High-def videoconferencing hits the market

Polycom this week took advantage of the Polycom User Group conference to announce products to support high-definition videoconferencing.

High-definition video offers 10 times the resolution (number of pixels) as standard videoconferencing, meaning better picture clarity.

Polycom said it is shipping upgraded software for its media gateway controller units, which are used to connect multiple endpoints in a single call. The software allows for as many as 90 simultaneous high-definition calls running at 1M bit/sec, the minimum amount of bandwidth needed to make a call at the higher video resolution.

The company also said it will make available a US$6,000 upgrade kit for its high-end VSX 8000 group conferencing unit in the second quarter of 2006. The kit will feature a new camera and accessories to give high-definition capabilities to existing units.

But are customers ready for high definition?

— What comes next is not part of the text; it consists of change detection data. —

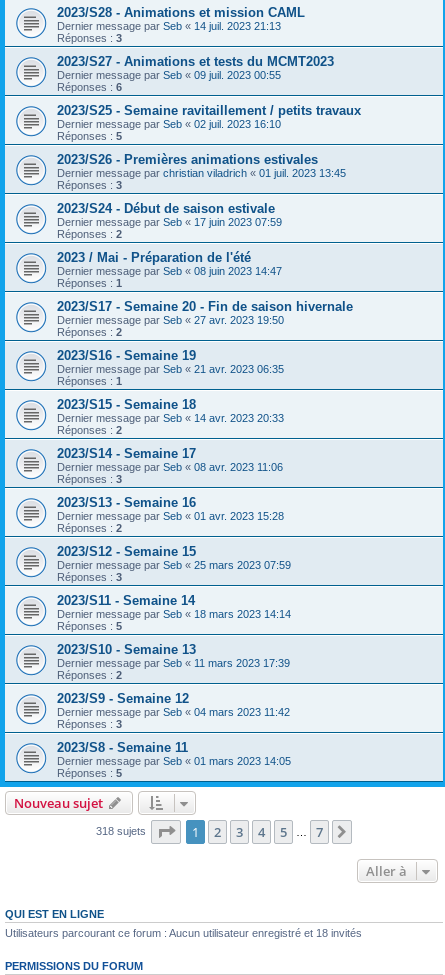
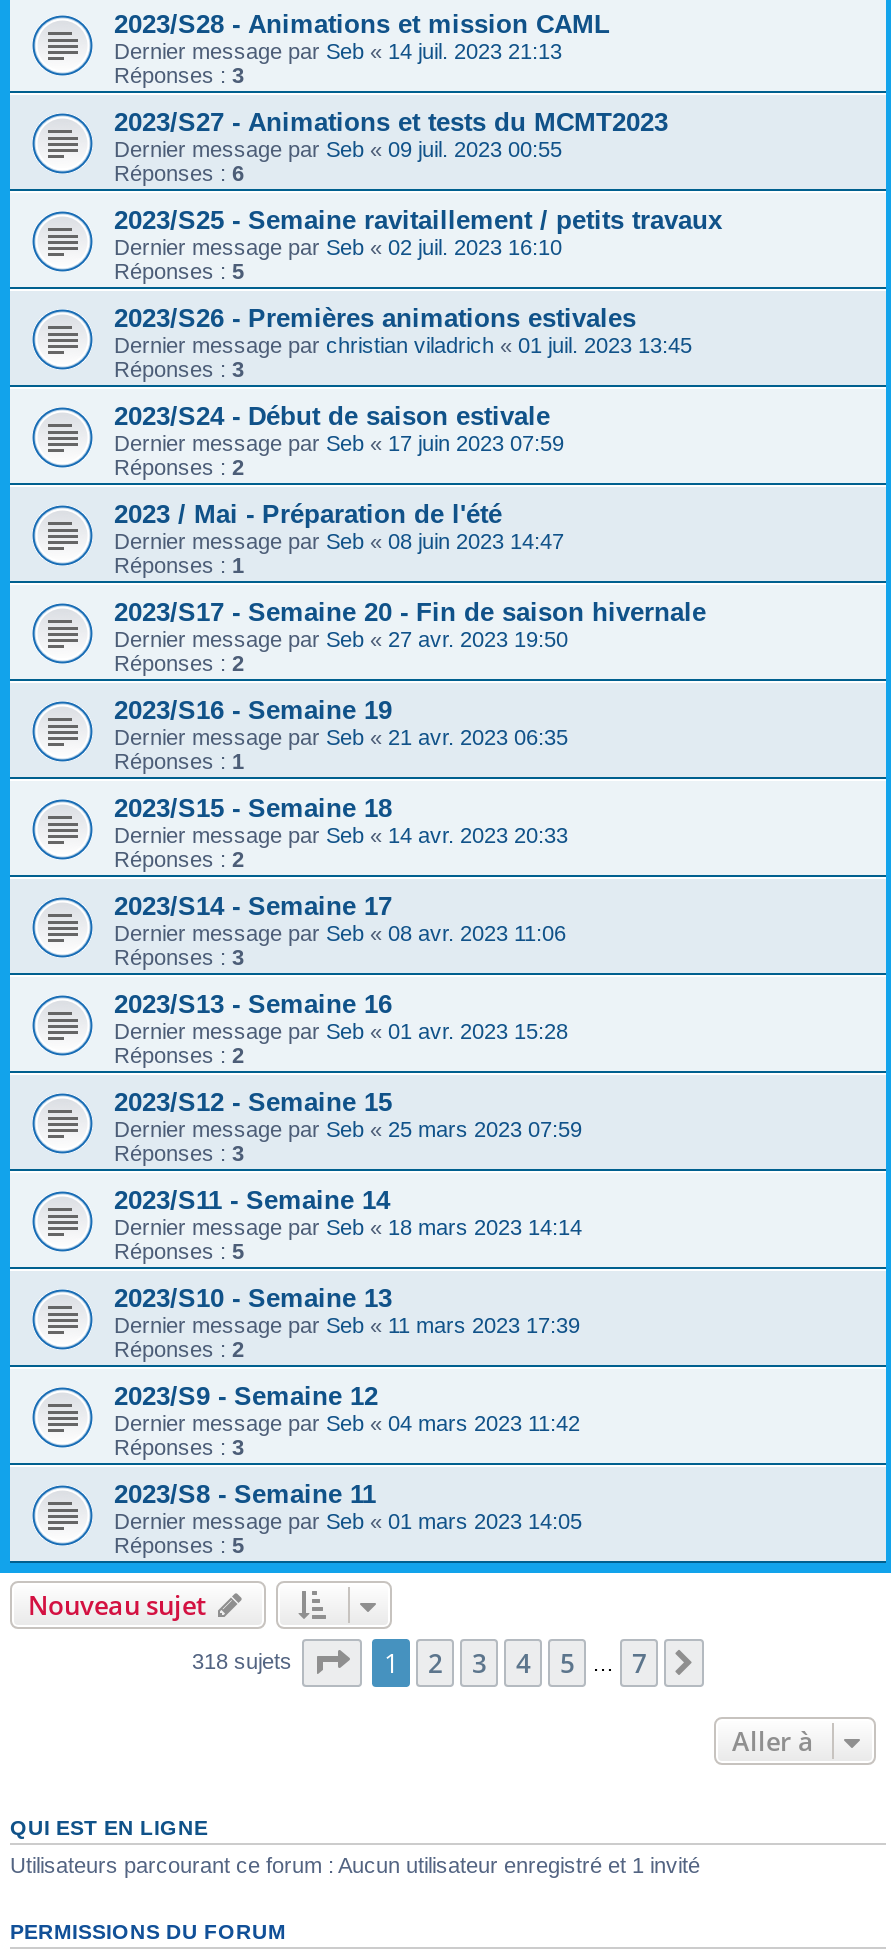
- Utilisateurs parcourant ce forum : Aucun utilisateur enregistré et 18 invités
+ Utilisateurs parcourant ce forum : Aucun utilisateur enregistré et 1 invité
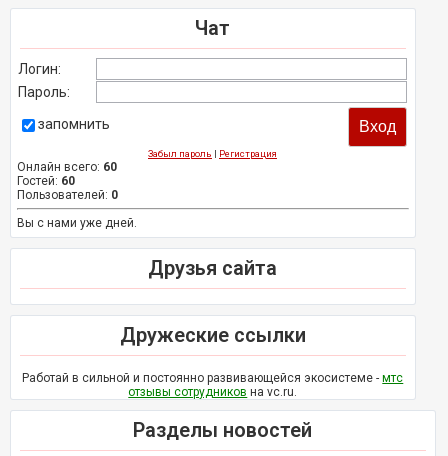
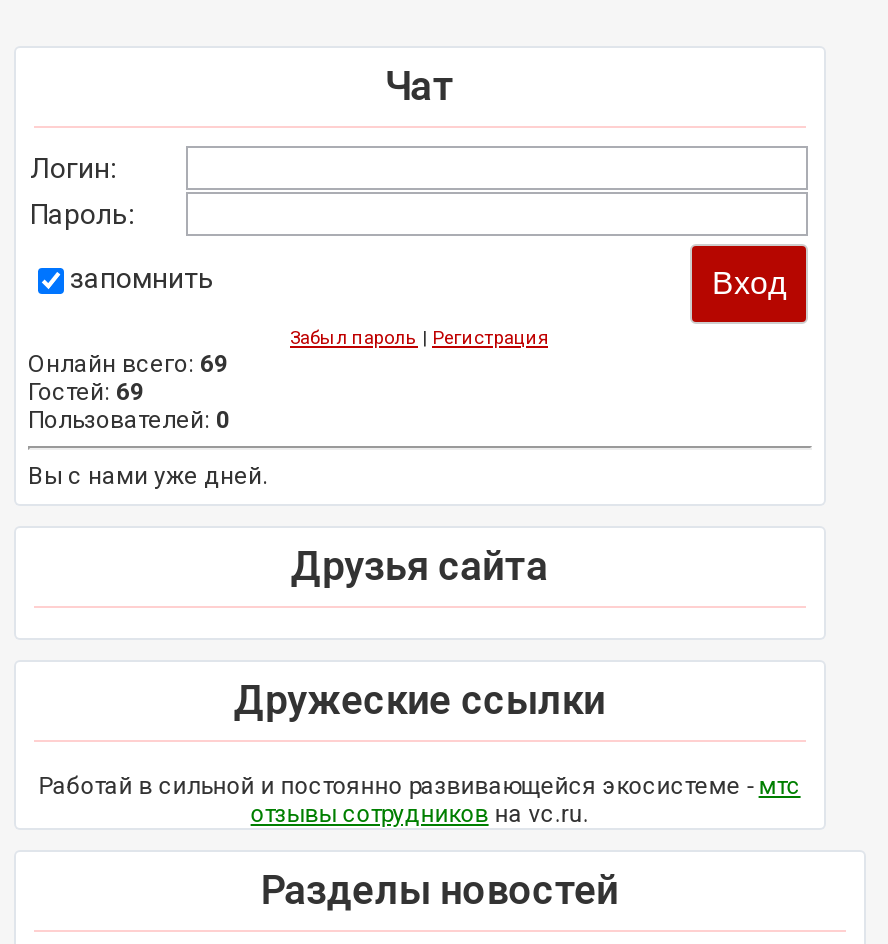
- Онлайн всего: 60
+ Онлайн всего: 69

- Гостей: 60
+ Гостей: 69
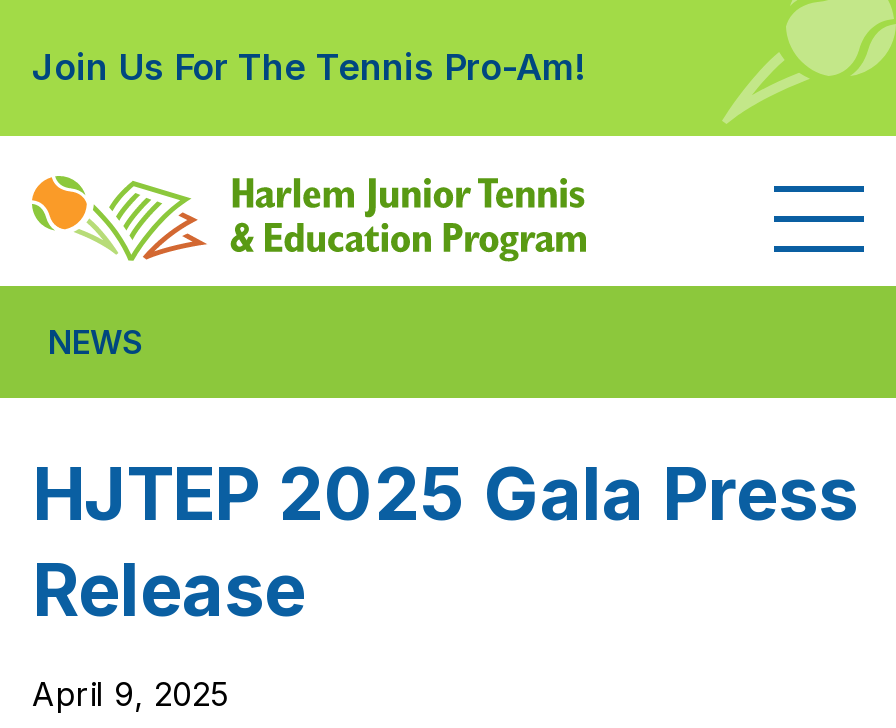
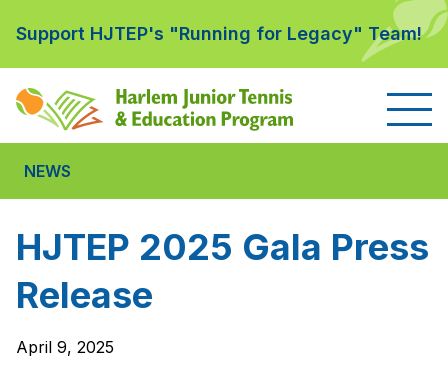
- Join Us For The Tennis Pro-Am!
+ Support HJTEP's "Running for Legacy" Team!
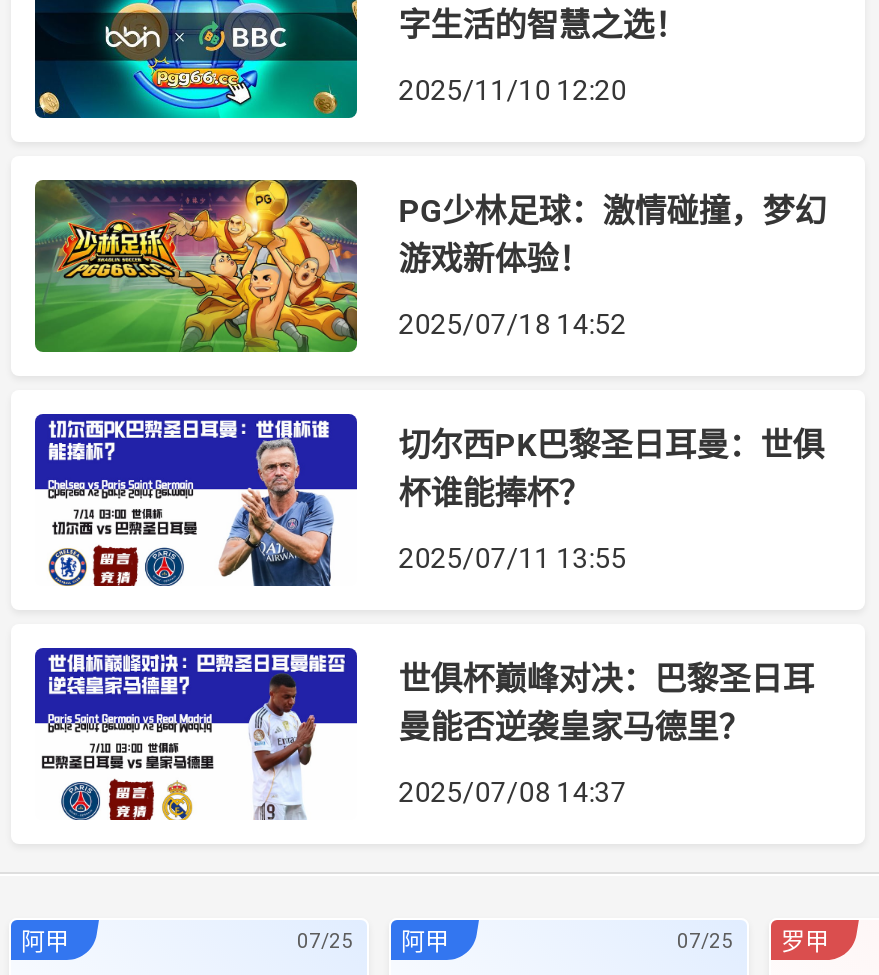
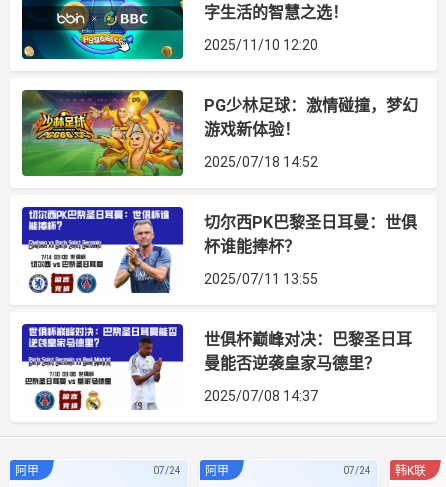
- 07/25
+ 07/24

- 07/25
+ 07/24

- 罗甲
+ 韩K联
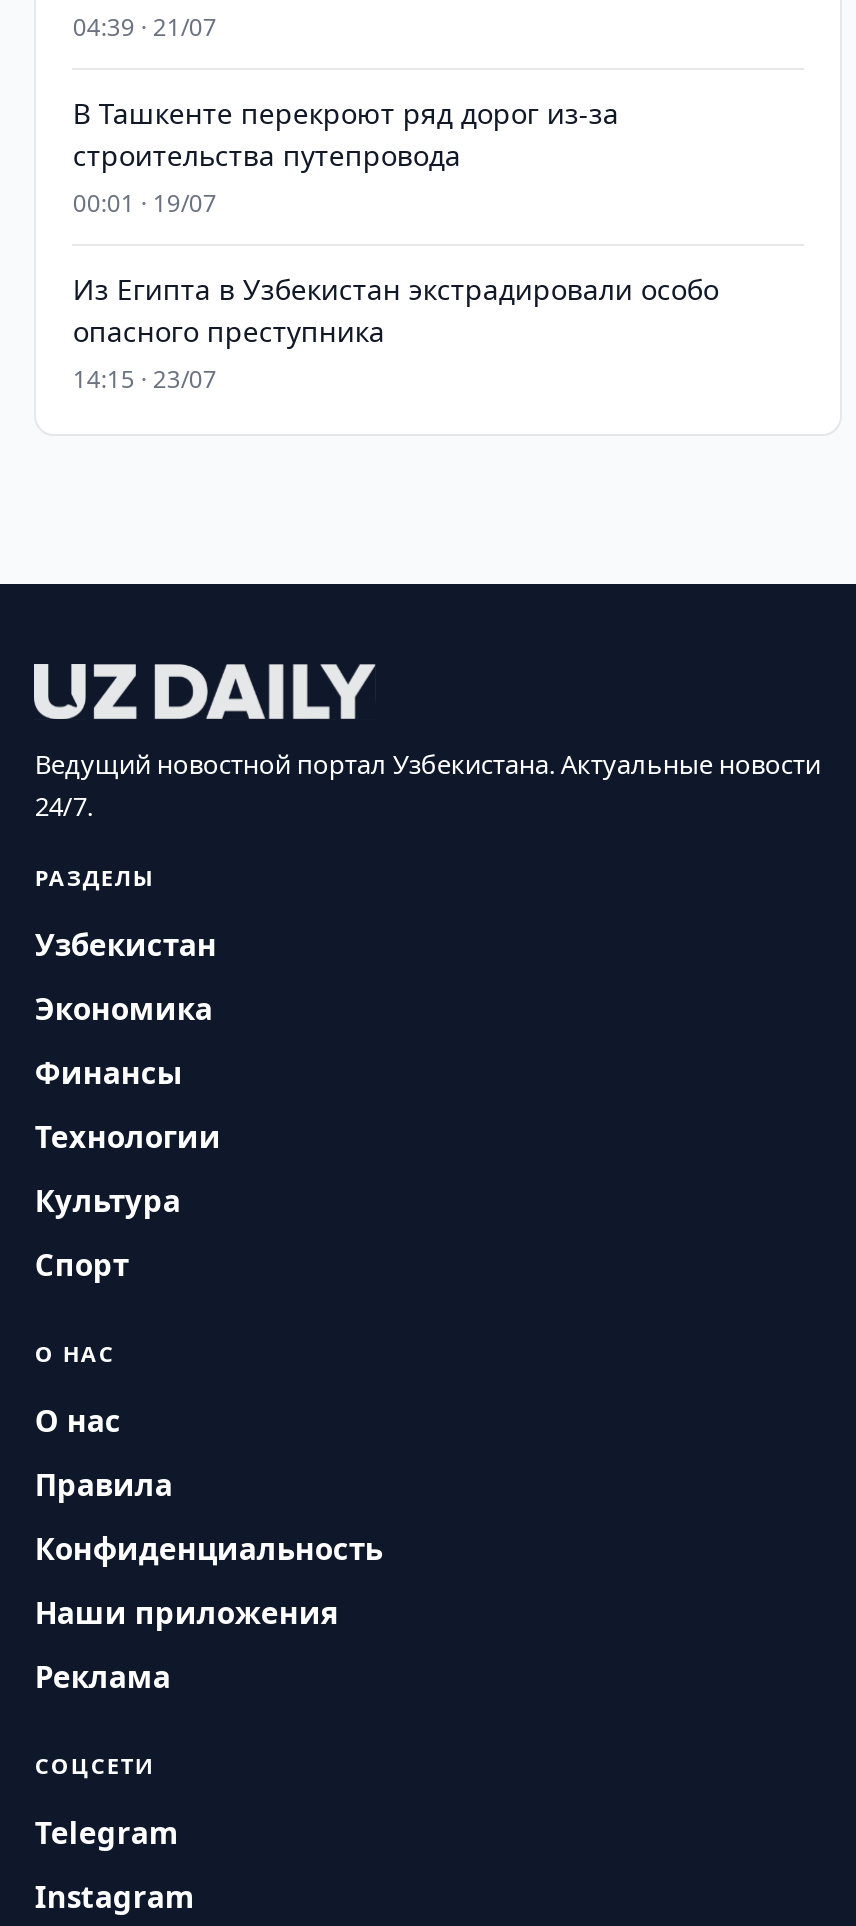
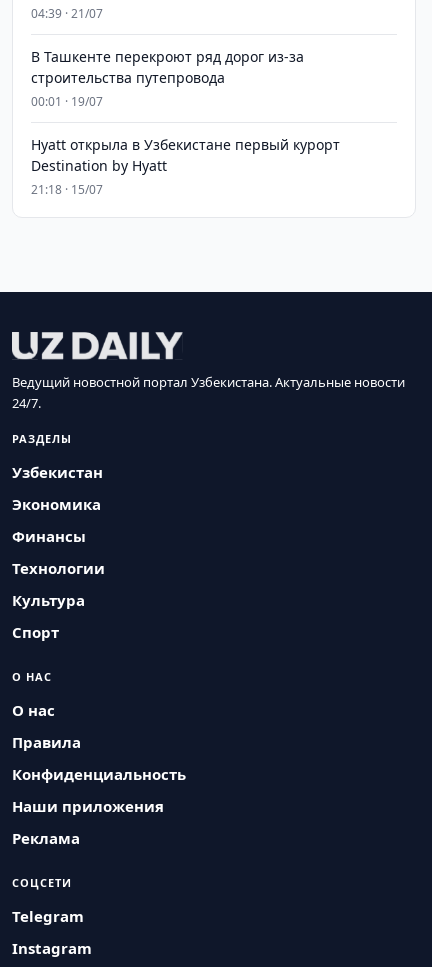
- Из Египта в Узбекистан экстрадировали особо
- опасного преступника
- 14:15 · 23/07
+ Hyatt открыла в Узбекистане первый курорт
+ Destination by Hyatt
+ 21:18 · 15/07
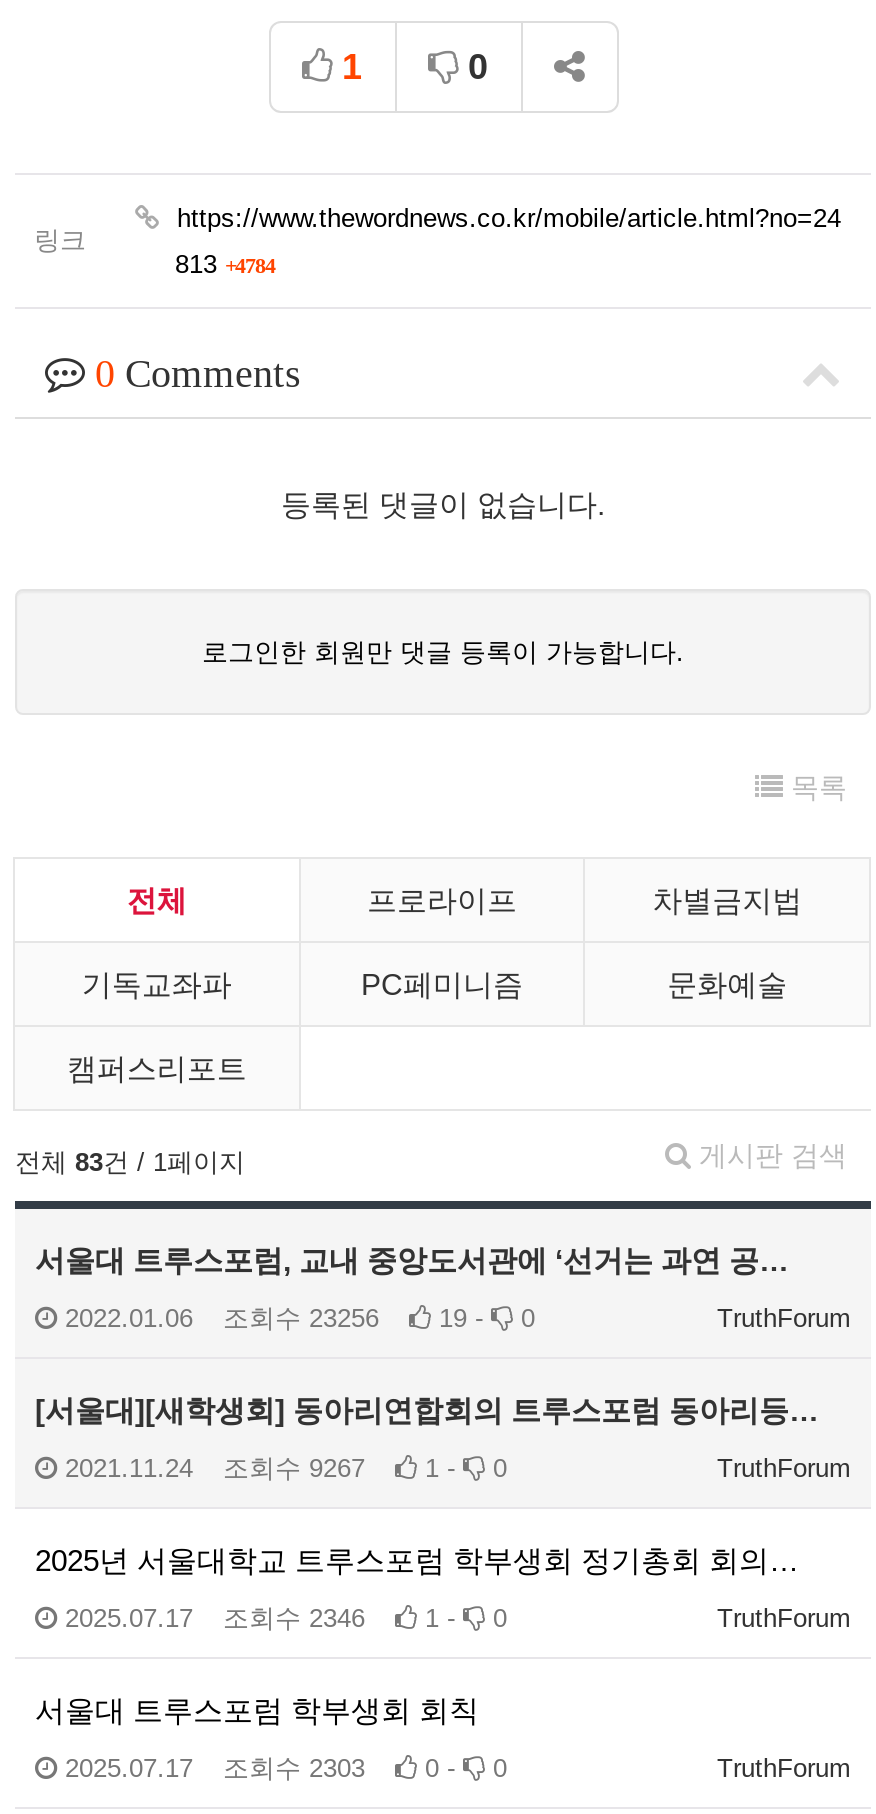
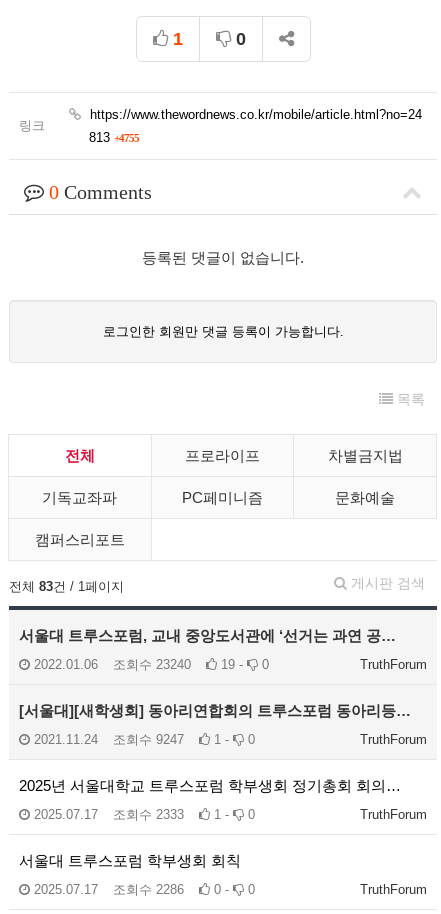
- 813 +4784
+ 813 +4755

- 2022.01.06 조회수 23256 19 - 0
+ 2022.01.06 조회수 23240 19 - 0

- 조회수 9267
+ 조회수 9247

- 조회수 2346
+ 조회수 2333

- 조회수 2303
+ 조회수 2286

“HD is a great concept, but for a company of our size, how can we afford to replace 370 video units, some with dual monitors, with HD screens? It’s not cost effective,” said Stephen Callaghan, senior video architect at Bristol-Myers Squibb (BMS) in New York. “Plus, bandwidth may be cheap, but at our size and the fact you need 1M bit/sec, that’s a lot of bandwidth. Our biggest call has 100 users.”

Callaghan said videoconferencing traffic on the BMS network takes a back seat to drug and company financial data. BMS runs conferences at an average of 384K bit/sec, which is three times the current industry standard of 128K bit/sec, he added.

Polycom downplays the advancement as well. “HD is nice to have, but we don’t think it will change the number of participants” in the market, said John Antanaitis, senior director of product marketing for the video communications division, who adds that pipe size also is a factor. “There’s a limit on bandwidth. Tandberg is claiming 3M bit/sec on a call and we’re going to start at 1M bit/sec, but most organizations won’t have that.”

Antanaitis said early adopters will probably be in the Internet2 community, educational institutions and especially healthcare, where full-fidelity images are important for applications such as looking at a skin lesion during a telemedicine session.

Even for some of the potential early adopters, bandwidth could still be a challenge. “1M bit/sec is all of our T-1 connection,” said Michael Roscoe, network technician for the Eastern Montana Telemedicine Network in Billings, a consortium of about 30 hospitals. “And bandwidth is still expensive in Montana.”

In a May 2005 survey, Wainhouse Research asked 416 users what their plans were for high definition and 47 percent said it would have little or no impact. Only 12 percent said they would move.

Why the Polycom announcement then? Polycom must continue to innovate and improve quality, analysts say. And other vendors are getting involved in high definition.

Start-up LifeSize Communications is scheduled to ship endpoints with high-definition capabilities this year, and Codian has a high-definition multipoint control unit in the works. There is now no high-definition endpoint available from major manufacturers.